Six Girls in a Chevy (Part 1): “A Childish Prank”

The year was 1961. Sixty-two years ago. In 1961 the Beatles first performed as “the Beatles.” The Barbie doll got a boyfriend: Ken. Six Flags Over Texas opened. George Clooney was born. Gary Cooper died. John F. Kennedy was president.
Popular songs included “Hit the Road, Jack” and “Where the Boys Are.”

Popular movies in 1961 included West Side Story and The Guns of Navarone. But on the night of February 4 six Arlington teenage girls piled into Marilou Goldner’s Chevy to go see instead a year-old film playing the drive-in circuit: BUtterfield 8.

Fast-forward a couple of hours. The six teenage girls had just watched Elizabeth Taylor’s character, driving at high speed, hurtle to her death over an embankment. The movie was over, and it was a Saturday night. The six teenage girls, being teenage girls, were cruising the back roads of the river bottom between Fort Worth and Arlington.

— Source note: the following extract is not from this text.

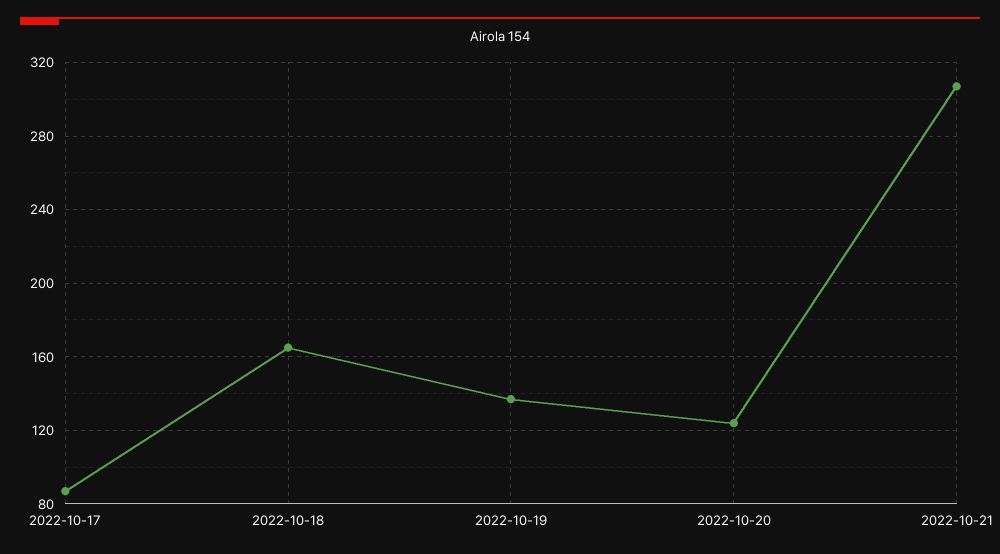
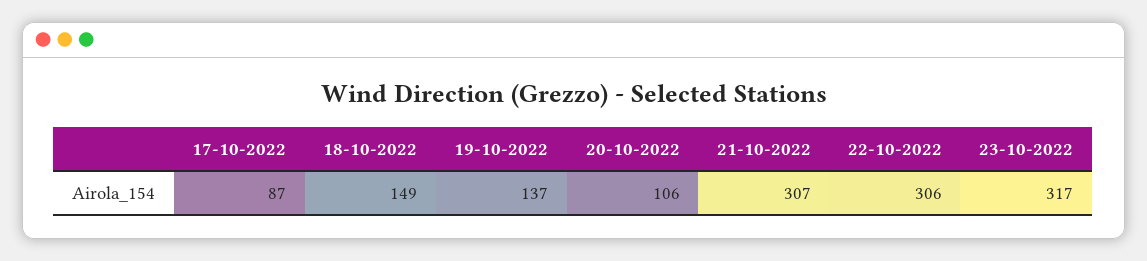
2022-10-18: 165 -> 149
2022-10-20: 125 -> 106
22-10-2022: none -> 306
23-10-2022: none -> 317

Sixty-two years ago the river bottom was a no-man’s-land of gravel pits, the Trinity River, and a few poorly maintained roads. It was an isolated, lawless area forsaken by all but lovers, drag racers, underage drinkers, and target shooters.

Among the six girls in the Chevy, Jo Ann Anderson was new to Arlington, and the other five girls were showing her the local sights, including the “haunted” river bottom.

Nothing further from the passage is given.